- **PROMPT**
Some lines in the listing hold the word "heading". Return each of them.

- **RECORDS TO PROCESS**
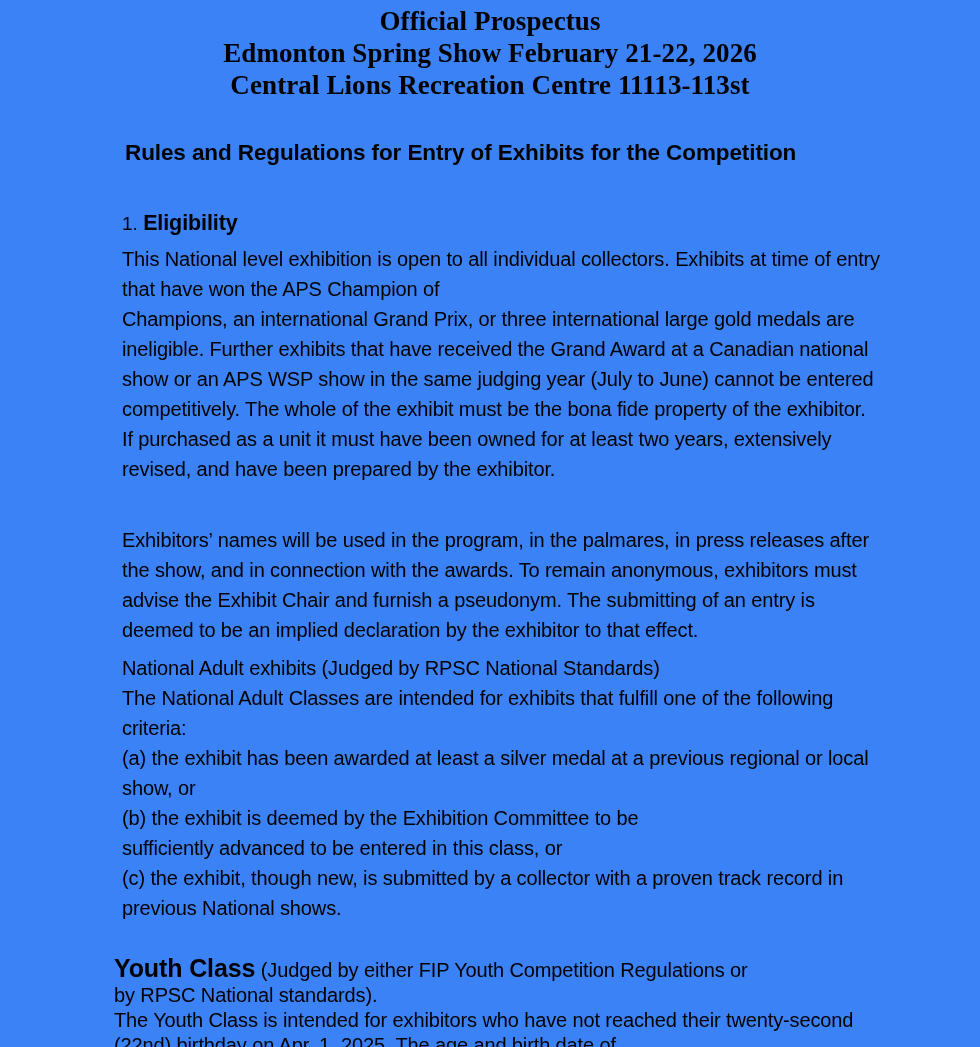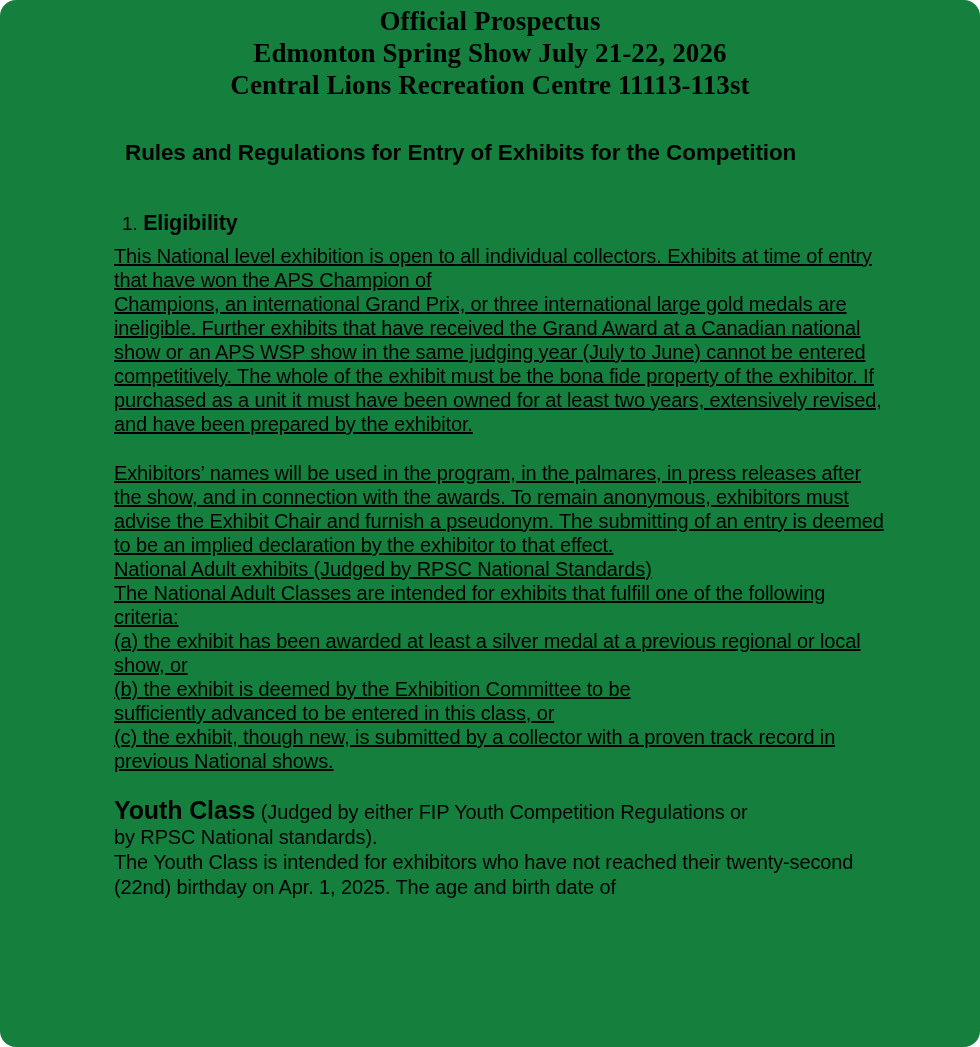--- a/index.html
+++ b/index.html
@@ -13,23 +13,22 @@
     overflow: hidden;
     font-family: "Liberation Sans", sans-serif;
     color: #000000;
     -webkit-font-smoothing: antialiased;
   }
 
   .page {
     position: relative;
     width: 980px;
     height: 1047px;
-    background: #15803d;
+    background: #3b82f6;
     box-sizing: border-box;
-    border-radius: 16px;
   }
 
   
   .title-block {
     padding-top: 5px;
     text-align: center;
   }
   .title-line {
     font-family: "Liberation Serif", "DejaVu Serif", serif;
     font-weight: bold;
@@ -69,25 +68,24 @@
     font-size: 19px;
   }
   .numbered-heading .label {
     font-weight: bold;
     font-size: 21.5px;
   }
 
   
   .para {
     font-size: 20px;
-    line-height: 24px;
-    margin: 0;
+    line-height: 30px;
+    margin: 8px;
     letter-spacing: -0.12px;
     white-space: pre-line;
-    text-decoration: underline;
   }
 
   
   .gap-line { height: 25px; }
 
   
   .run-heading {
     font-size: 20px;
     line-height: 24.9px;
     margin: 0;
@@ -99,21 +97,21 @@
     font-size: 25px;
   }
 </style>
 </head>
 <body>
 
 <div class="page">
 
   <div class="title-block">
     <div class="title-line">Official Prospectus</div>
-    <div class="title-line">Edmonton Spring Show July 21-22, 2026</div>
+    <div class="title-line">Edmonton Spring Show February 21-22, 2026</div>
     <div class="title-line">Central Lions Recreation Centre 11113-113st</div>
   </div>
 
   <div class="content">
 
     <h2 class="section-title">Rules and Regulations for Entry of Exhibits for the Competition</h2>
 
     <div class="numbered-heading">
       <span class="num">1.</span><span> </span><span class="label">Eligibility</span>
     </div>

- **SOLUTION TO THIS PROBLEM**
   .numbered-heading .label {
   .run-heading {
     <div class="numbered-heading">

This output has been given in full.